English    Türkçe    فارسی   

1
3616-3665

  • Bu ümit ve korku: herkes bu perdenin ardında beslenip yetişsin diye perde ardına girmiştir.
  • Ümit ve korku perdesini yırttın mı... Gayb, bütün şâşâasıyla ortaya çıkar.
  • Bir genç dere kıyısında balık tutan birisini görüp, “Bu balıkçı Süleyman olmalı” diye zanna düştü.
  • Süleyman’sa neden yalnız ve gizlenmiş; değilse nasıl oluyor da bu derece Süleyman’a benziyor?”
  • Süleyman tekrar müstakil bir padişah oluncaya kadar gönlünde bu şüphe vardı. 3620
  • Dev, onun tahtından, diyarından yıkılıp gitti; baht kılıcı, o şeytanın kanını döktü.
  • Yine yüzüğünü parmağına taktı dev ve peri askerlerini yine başına topladı.
  • Halk, seyretmek için tapuya geldiler, düşünceye kapılmış olan genç de onların arasına katılıp huzura vardı.
  • Süleyman’ın parmağında yüzüğü görünce düşüncesi, kuruntusu tamamı ile geçti.
  • Vehim, işin gizli, kapalı olduğu zamandadır. Bu araştırma görünmeyen şey içindir. 3625
  • Ortada olmayan şeyin kuruntusu, büyüdükçe büyür. Fakat gaypta olana şey, meydana çıktı mı, kuruntu geçer.
  • Nurlu gökyüzü yağışsız olmaz ama kara yeryüzü de nebatatı yetiştirmeden vazgeçmez.
  • Bana gayba iman edenler gerek... Onun için bu fâni konağın penceresini örttüm.
  • Nasıl izhar eder de gökleri yarar, açarım; eğer hakikatleri meydana korsam, nasıl “ Bunda bir ayıp, bir noksan gördün mü?” diyebilirim?
  • Bu karanlıkta arayıp taradıkça herkes, yüzünü bir tarafa çevirir; 3630
  • İşler bir zaman aksine gider; hırsız, polisi dar ağacına sürükler...
  • Böylece bir nice sultan, bir nice yüce himmetli, bir müddet kendi kuluna kul olur.
  • Kul, efendisinin huzurunda değilken de kulluğunu korur, itaatten çıkmazsa bu kulluk iyi ve hoş bir kulluktur.
  • Bu padişahın önünde onu öğen kişi nerede, padişah yokken bile ondan utanıp çekinen nerede.

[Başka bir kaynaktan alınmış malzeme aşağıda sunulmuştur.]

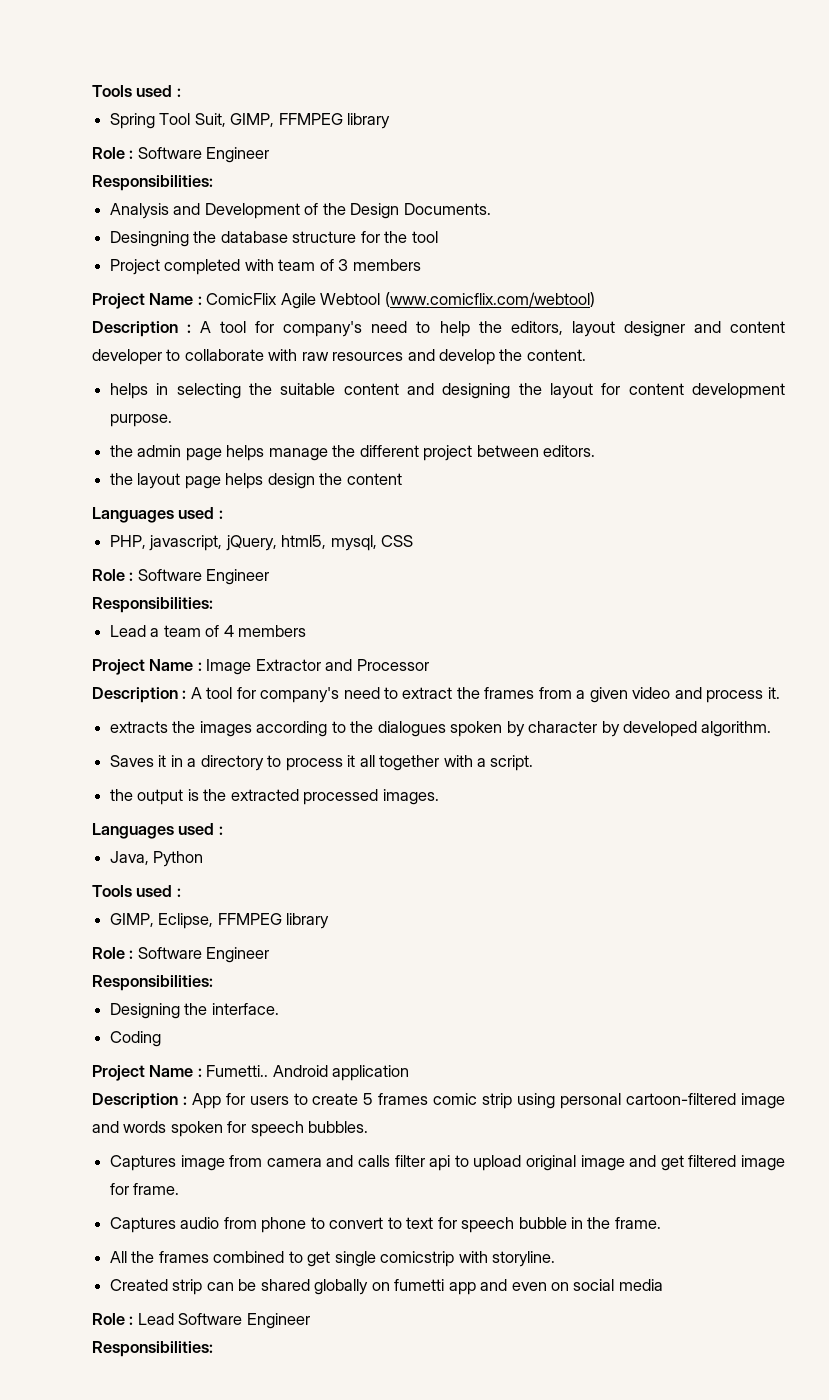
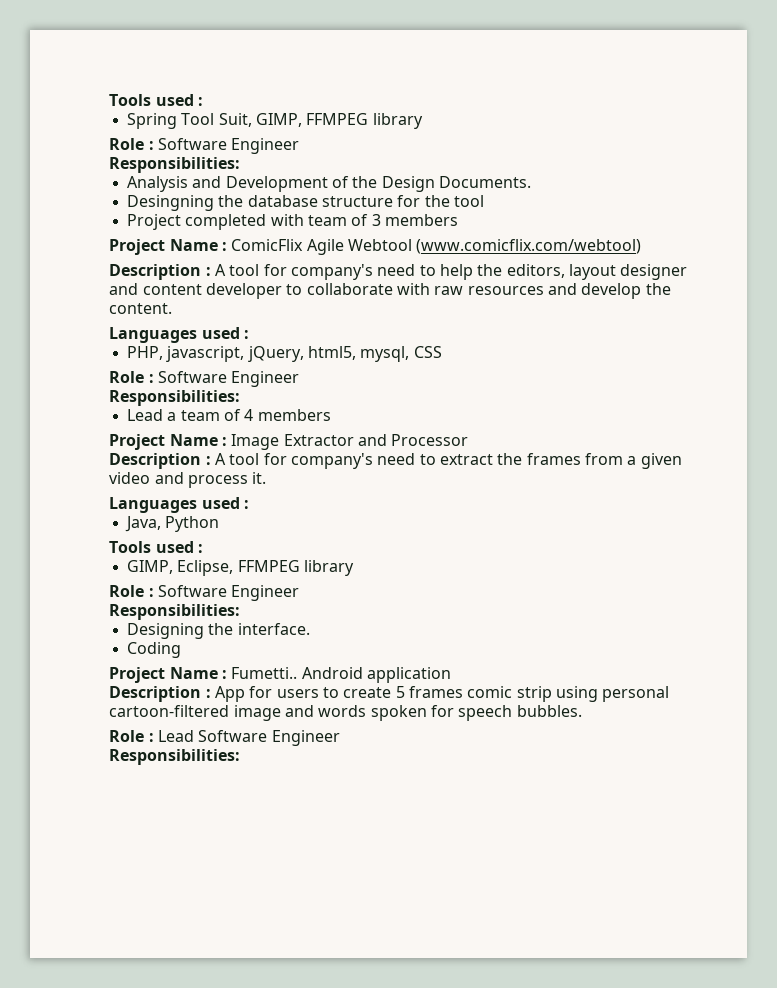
- helps in selecting the suitable content and designing the layout for content development purpose.
- the admin page helps manage the different project between editors.
- the layout page helps design the content
- extracts the images according to the dialogues spoken by character by developed algorithm.
- Saves it in a directory to process it all together with a script.
- the output is the extracted processed images.
- Captures image from camera and calls filter api to upload original image and get filtered image for frame.
- Captures audio from phone to convert to text for speech bubble in the frame.
- All the frames combined to get single comicstrip with storyline.
- Created strip can be shared globally on fumetti app and even on social media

  • Memleket ucunda, padişahtan saltanat sayesinden uzak bir kale dizdarı; 3635
  • Kaleyi düşmanlardan korur, orasını sayısız mal ve para verse bile satmaz,
  • Padişah orada değilken, hudut boylarında, padişahın huzurundaymış gibi vefakârlıkta bulunursa;
  • O dizdar; elbette padişahın yanında, huzurunda bulunan ve can feda eden kişilerden daha değerlidir.
  • Şu halde yarı zerre miktarı, fakat gaibane emir tutmak; emredicinin huzurunda kulluk etmek ve emrine uymaktan yüz binlerce defa üstündür.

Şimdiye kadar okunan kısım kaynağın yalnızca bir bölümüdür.